KolibriOS is an extremely small os which is what I was looking for. In the top rom of the X230, I have 4MB to play around with and I still wanted to keep my functioning SeaBIOS to GRUB payload setup so that I can still boot into linux.

Some other cool things about Kolibri: - Written in ASM - Lightweight (Barely any RAM needed) - Has a TCP/IP stack

But its important to note, in the way that I was going to be running this, I didn’t really know what would work or what wouldn’t. The main purpose of this was the exploration of what is possible.

Creating a new Skulls/Coreboot Image

In order to create a skulls image with a custom kolibrios image within it I had to first build the coreboot payload, inject the os image, and then cut it off to 4MB to ensure that it would fit in the top rom of my x230. The top rom is the only part that is flashable so I needed to make sure that even after cutting the coreboot image down, it would still fit the os inside of it.

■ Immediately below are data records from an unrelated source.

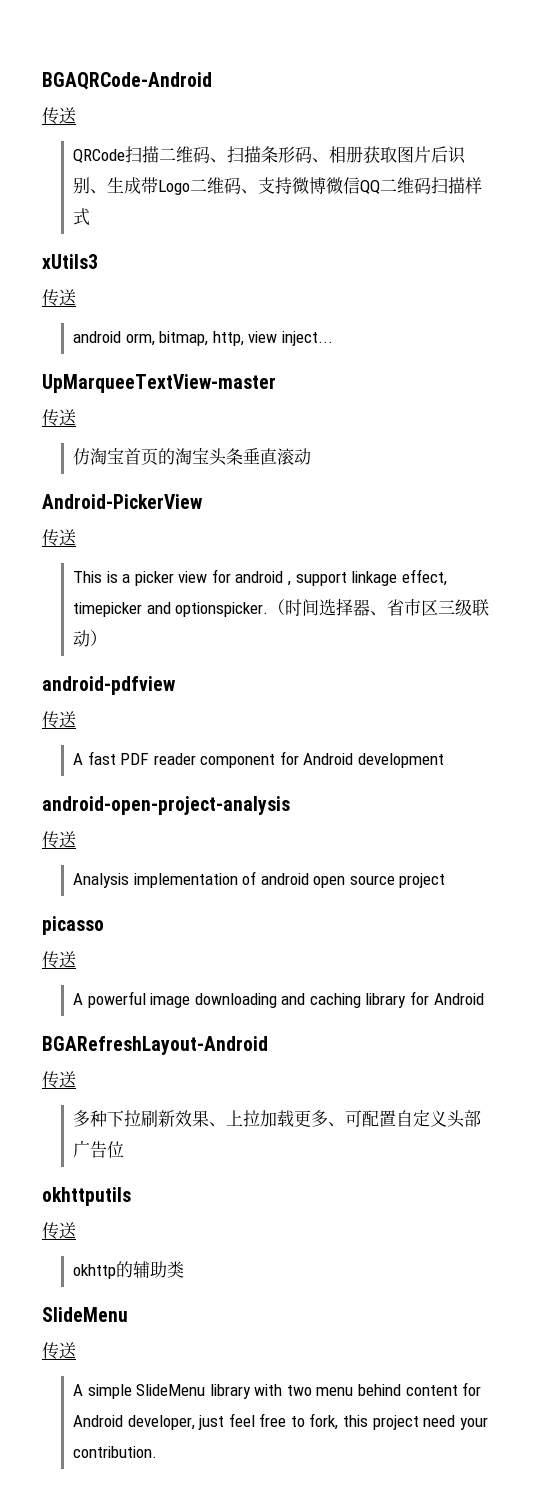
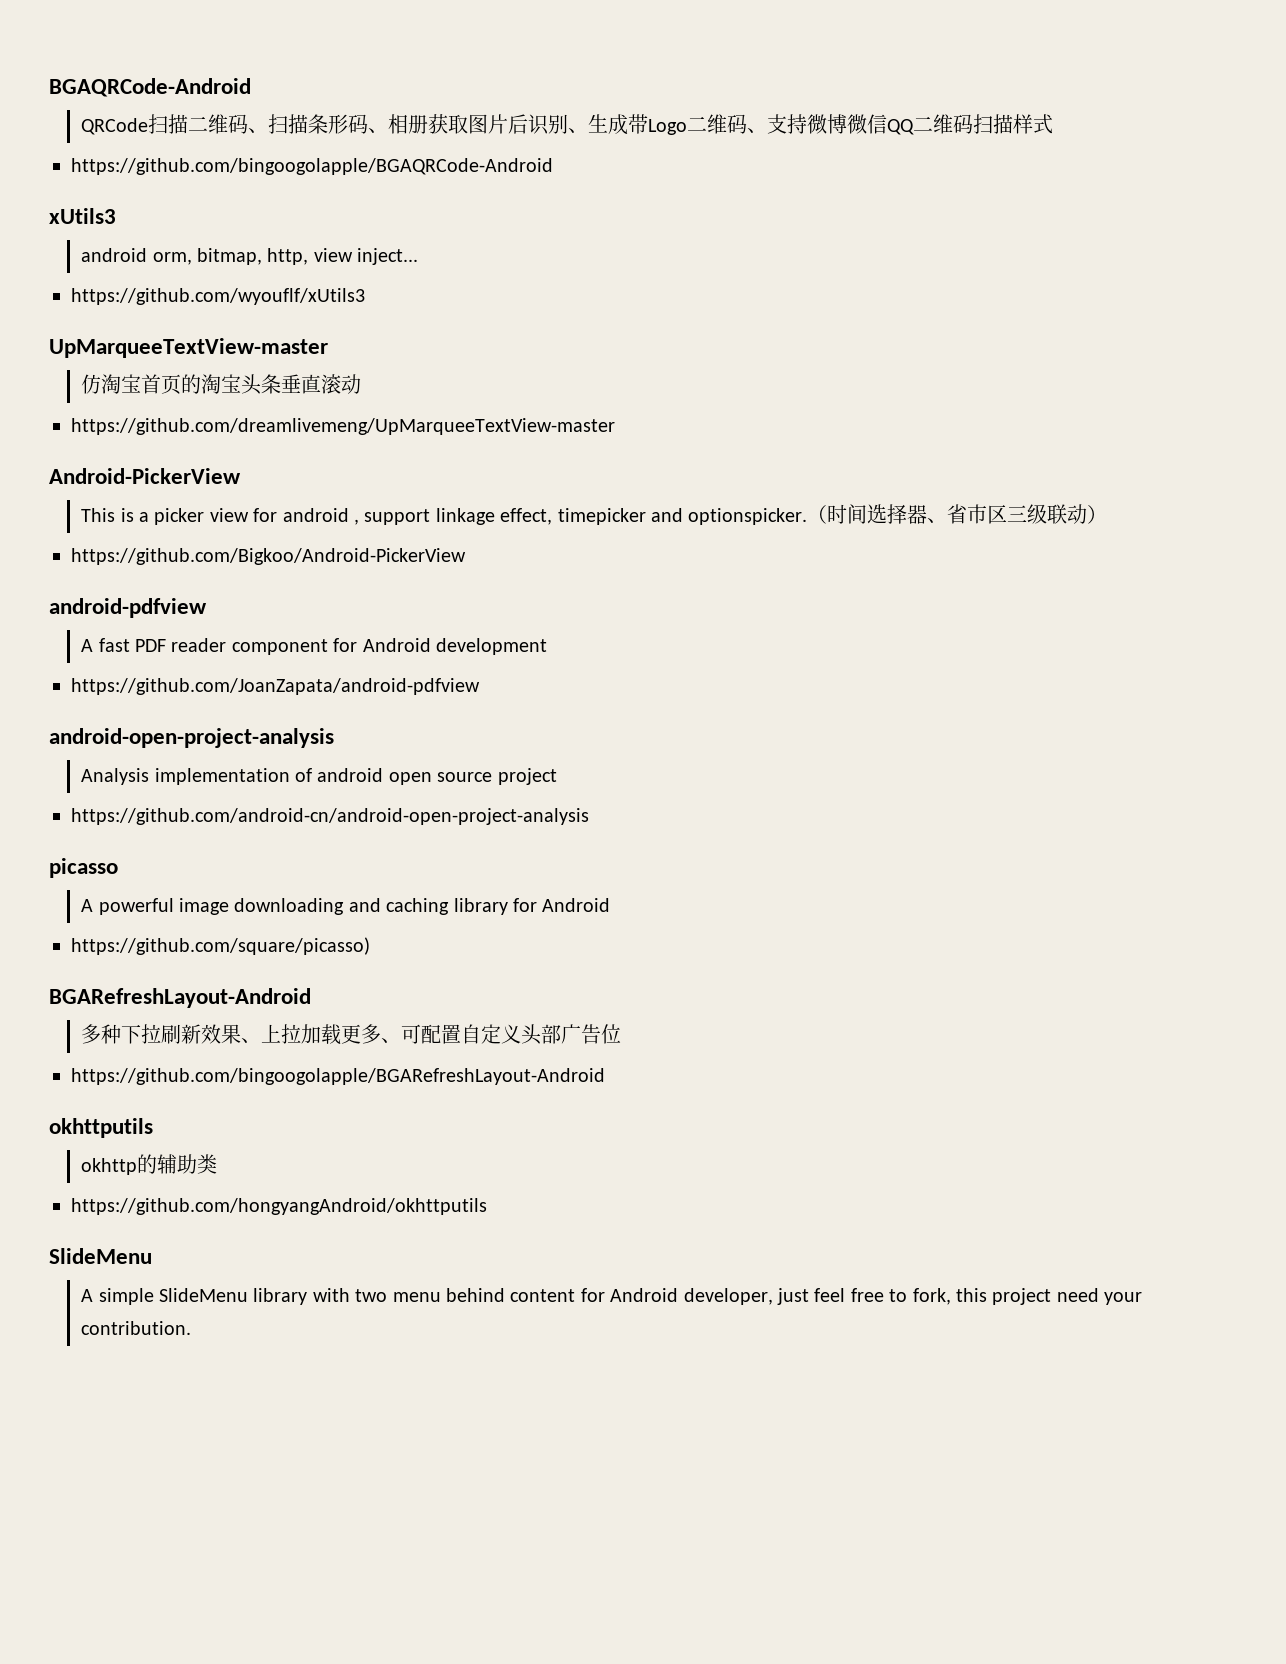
  BGAQRCode-Android
- 传送
+ https://github.com/bingoogolapple/BGAQRCode-Android
  xUtils3
- 传送
+ https://github.com/wyouflf/xUtils3
  UpMarqueeTextView-master
- 传送
+ https://github.com/dreamlivemeng/UpMarqueeTextView-master
  Android-PickerView
- 传送
+ https://github.com/Bigkoo/Android-PickerView
  android-pdfview
- 传送
+ https://github.com/JoanZapata/android-pdfview
  android-open-project-analysis
- 传送
+ https://github.com/android-cn/android-open-project-analysis
  picasso
- 传送
+ https://github.com/square/picasso)
  BGARefreshLayout-Android
- 传送
+ https://github.com/bingoogolapple/BGARefreshLayout-Android
  okhttputils
- 传送
  okhttp的辅助类
+ https://github.com/hongyangAndroid/okhttputils
  SlideMenu
- 传送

These are the steps I did:

  1. Install any prerequisites or install them as the error out, I used arch on my x230 so latest versions were typically available
  2. git clone https://github.com/merge/skulls.git && cd skulls
  3. git checkout 1.1.3 (use whatever the latest release is)
  4. cd x230 (use the Laptop Model that is supported)
  5. ./build.sh -c nonfree-defconfig-4931b978d9 (file may change based on version)
    • This can take some time as its building coreboot
  6. cd build
  7. ./build/cbfstool build/coreboot.rom print
    • This is just to make sure that everything’s working
  8. curl https://builds.kolibrios.org/en_US/latest-img.7z -o latest-img.7z && 7z e latest-img.7z
  9. ./build/cbfstool build/coreboot.rom add -f kolibri.img -c lzma -n floppyimg/Kolibri.lzma -t raw
    • This adds the kolibri image to the coreboot image
  10. ./build/cbfstool build/coreboot.rom print
    • Run this again to make sure its there, total up the sizes to make sure everything up to and including the floppyimg/Kolibri.lzma is less than 4MB
    • Mine totaled out to about 2MB
  11. dd if=build/coreboot.rom of=coreboot-kolibrios.rom bs=1M skip=8
    • There should now be a file in the same directory that is exactly 4.0M as reported by ls -lh
  12. cp coreboot-kolibrios.rom ../.. && cd ../.. && sha256sum coreboot-kolibrios.rom > coreboot-kolibrios.rom.sha256
    • Copying the file to root of skulls dir and generating sha256sum for flashing verification
  13. In /etc/default/grub find the line GRUB_CMDLINE_LINUX_DEFAULT="..." and inside the quotes, append iomem=relaxed to the end
    • run sudo update-grub or sudo grub-mkconfig -o /boot/grub/grub.cfg
  14. NOW TIME FOR FLASHING
    • sudo ./skulls.sh -b x230 -i coreboot-kolibrios.rom
    • When it asks to Flash the BIOS now, hit y then enter, then when it asks to poweroff hit y then enther
    • Then power on!

Screenshots

Kolibri in Coreboot

Kolibri Booted

Back to Skulls

To get back to regular skulls the process is much easier as you can just use the release of skulls and flash the regular image provided.

  1. Press Escape when booting up and then select your drive to get back into linux
  2. wget https://github.com/merge/skulls/releases/download/1.1.3/skulls-1.1.3.tar.xz && tar -xvf skulls-1.1.3.tar.xz && cd skulls-1.1.3
  3. sudo ./skulls.sh -b x230
    • Select the nonfree bios for similar behavior
    • Y to flash, then Y to shutdown
  4. On next boot you should not boot into kolibrios by default and GRUB should come up!

What worked and didn’t work with Kolibri in the BIOS

The network drivers weren’t installed so unfortunately no network connections but all the builtin applications for the most part should work. I did have a crash here and there which required me to reboot but nothing too crazy. The games worked, too which is always cool, who doesn’t want to play dino in a ramdisk started from an OS hosted in the BIOS.

I just think its awesome that I can essentially have an OS completely inside the BIOS section of my Laptop’s ROM!

Would I recommend this… Not really. If you want to play with OS’s its easier to just do it in VMs or with qemu and its a lot easier to adjust as needed. I for instance could not figure out how to get my Drive to be 1st in the payload order but I didn’t look too hard because I didn’t think I would keep this as a permanent thing.

That’s all for this post, I hope you enjoyed reading!